═══ DATA UNDER STUDY
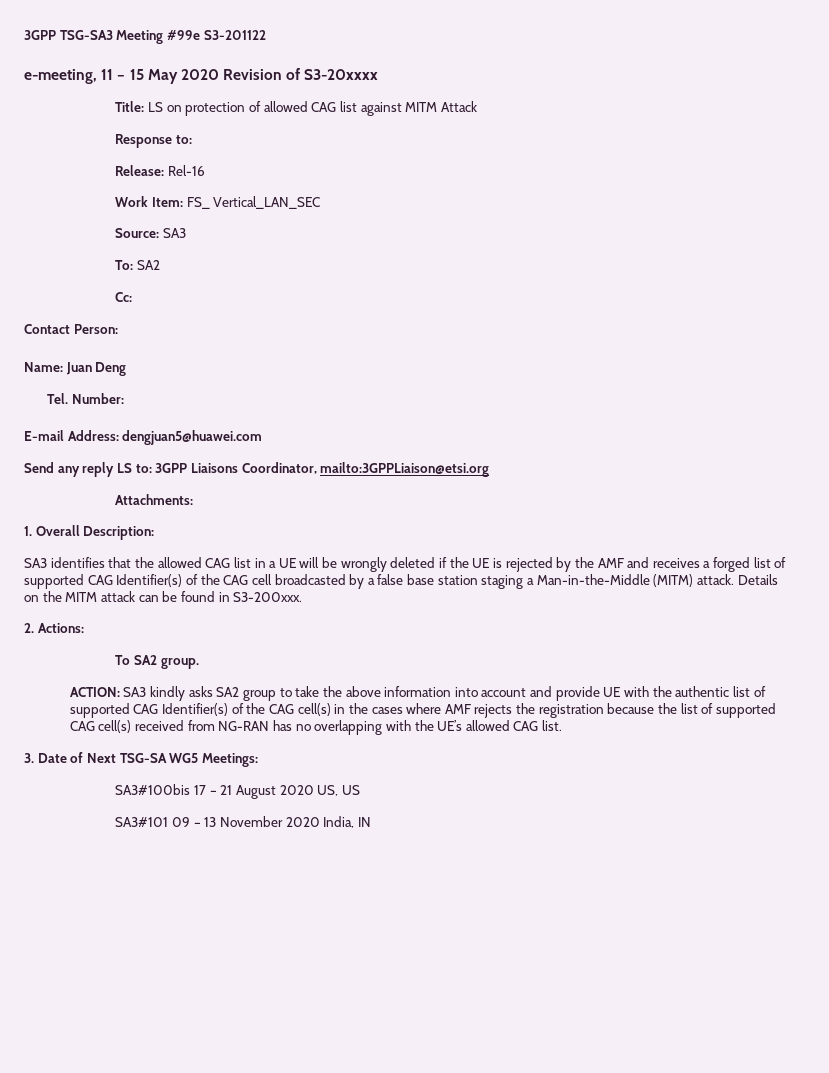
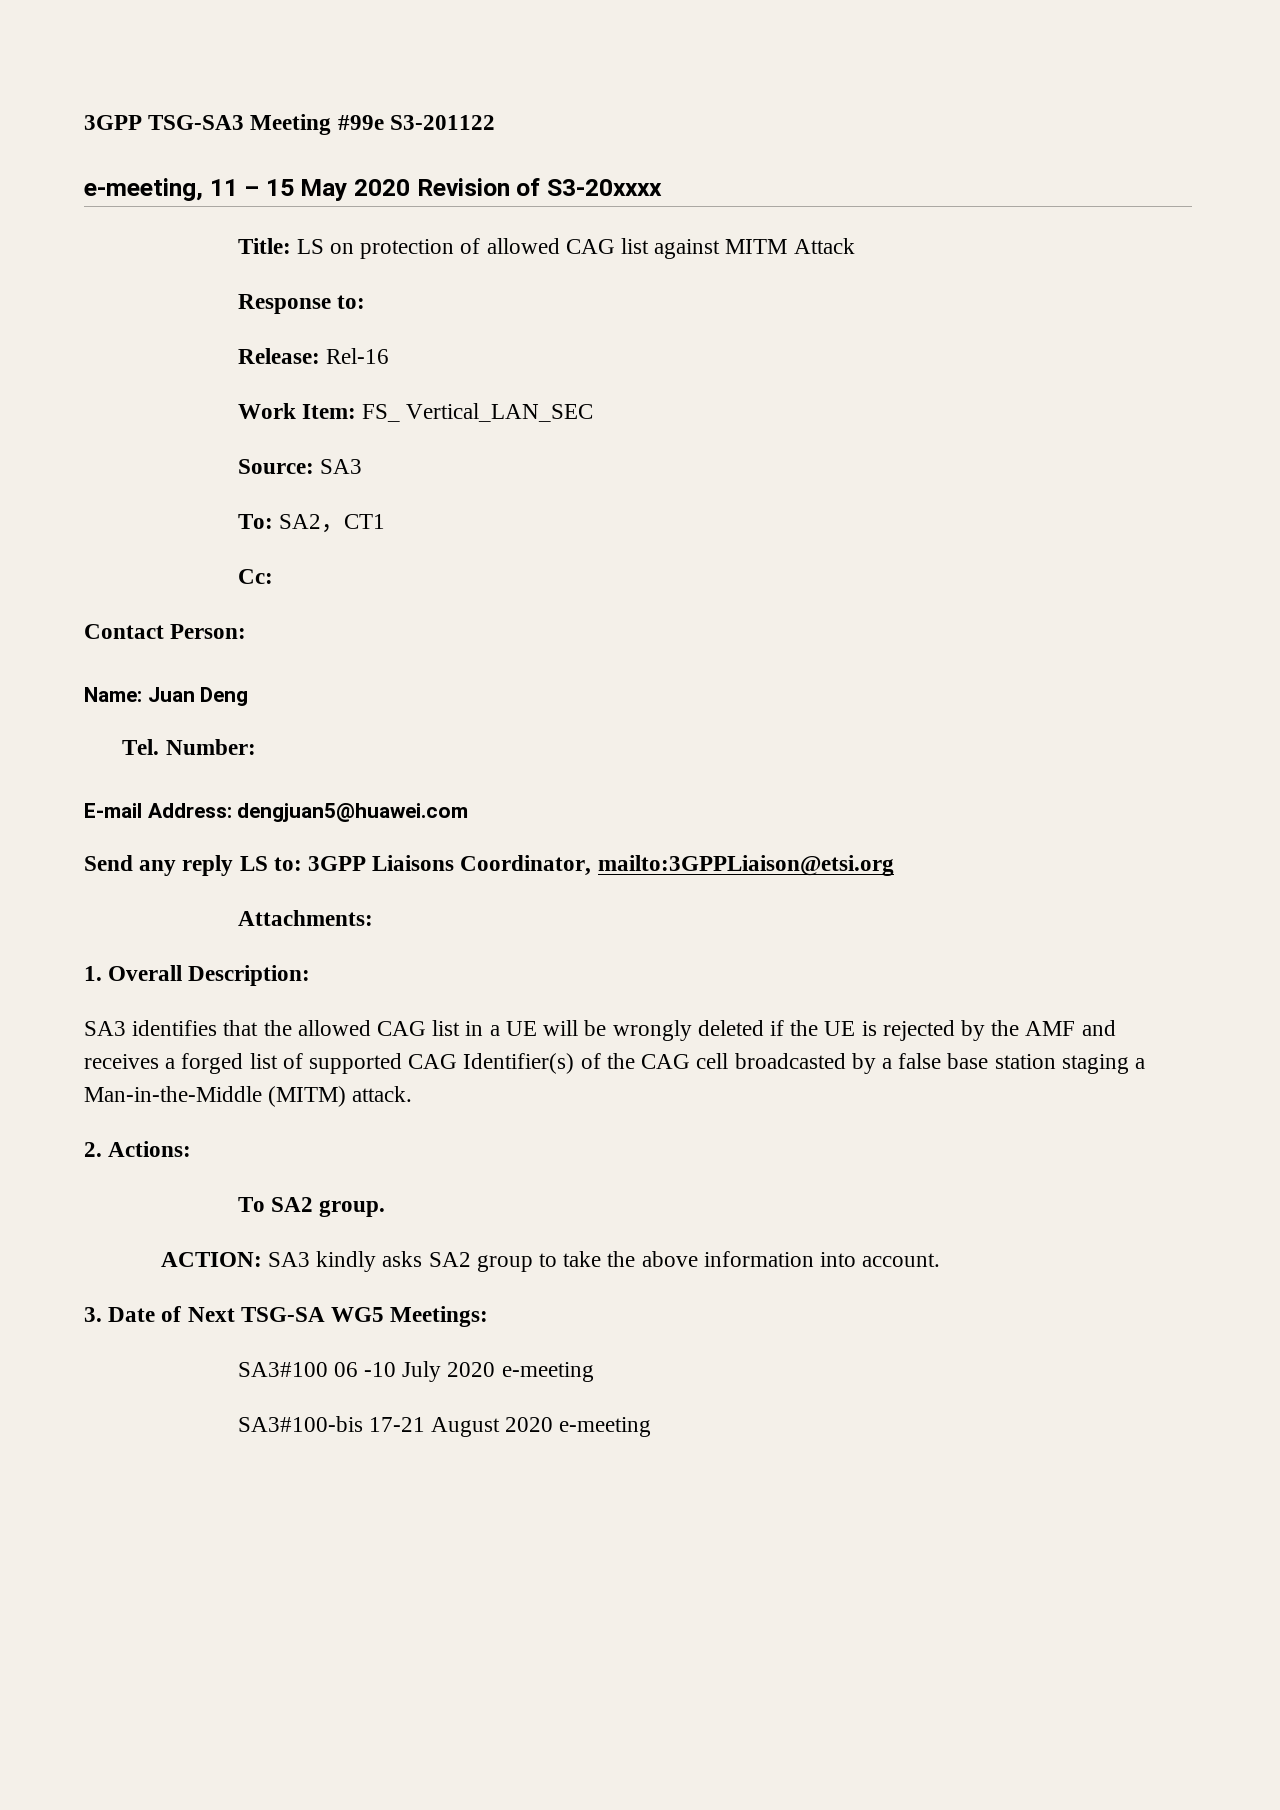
- To: SA2
+ To: SA2，CT1
- Details on the MITM attack can be found in S3-200xxx.
- ACTION: SA3 kindly asks SA2 group to take the above information into account and provide UE with the authentic list of supported CAG Identifier(s) of the CAG cell(s) in the cases where AMF rejects the registration because the list of supported CAG cell(s) received from NG-RAN has no overlapping with the UE’s allowed CAG list.
+ ACTION: SA3 kindly asks SA2 group to take the above information into account.
- SA3#100bis 17 – 21 August 2020 US, US
- SA3#101 09 – 13 November 2020 India, IN
+ SA3#100 06 -10 July 2020 e-meeting
+ SA3#100-bis 17-21 August 2020 e-meeting

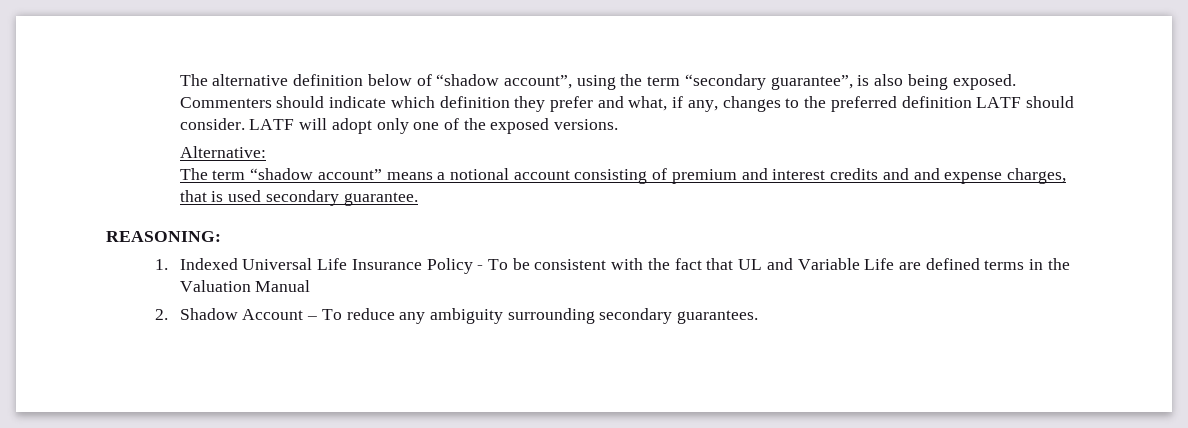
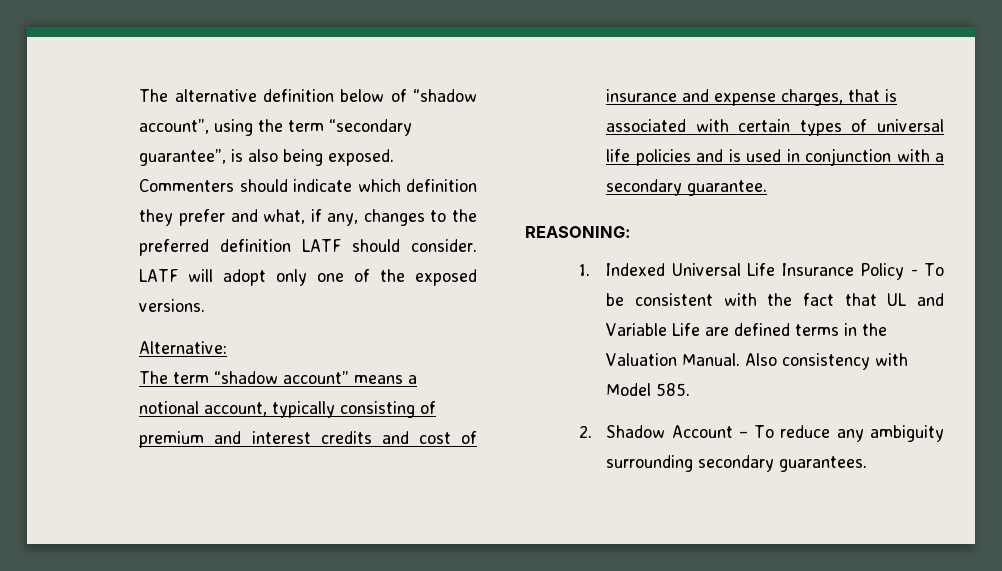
- The term “shadow account” means a notional account consisting of premium and interest credits and and expense charges, that is used secondary guarantee.
+ The term “shadow account” means a notional account, typically consisting of premium and interest credits and cost of insurance and expense charges, that is associated with certain types of universal life policies and is used in conjunction with a secondary guarantee.
- 1. Indexed Universal Life Insurance Policy - To be consistent with the fact that UL and Variable Life are defined terms in the Valuation Manual
+ 1. Indexed Universal Life Insurance Policy - To be consistent with the fact that UL and Variable Life are defined terms in the Valuation Manual. Also consistency with Model 585.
══════
ACTIVITY:
Every entry above, pictures excluded, needs to be duplicated exactly.

YOUR RESPONSE:
- To: SA2
+ To: SA2，CT1
- Details on the MITM attack can be found in S3-200xxx.
- ACTION: SA3 kindly asks SA2 group to take the above information into account and provide UE with the authentic list of supported CAG Identifier(s) of the CAG cell(s) in the cases where AMF rejects the registration because the list of supported CAG cell(s) received from NG-RAN has no overlapping with the UE’s allowed CAG list.
+ ACTION: SA3 kindly asks SA2 group to take the above information into account.
- SA3#100bis 17 – 21 August 2020 US, US
- SA3#101 09 – 13 November 2020 India, IN
+ SA3#100 06 -10 July 2020 e-meeting
+ SA3#100-bis 17-21 August 2020 e-meeting

- The term “shadow account” means a notional account consisting of premium and interest credits and and expense charges, that is used secondary guarantee.
+ The term “shadow account” means a notional account, typically consisting of premium and interest credits and cost of insurance and expense charges, that is associated with certain types of universal life policies and is used in conjunction with a secondary guarantee.
- 1. Indexed Universal Life Insurance Policy - To be consistent with the fact that UL and Variable Life are defined terms in the Valuation Manual
+ 1. Indexed Universal Life Insurance Policy - To be consistent with the fact that UL and Variable Life are defined terms in the Valuation Manual. Also consistency with Model 585.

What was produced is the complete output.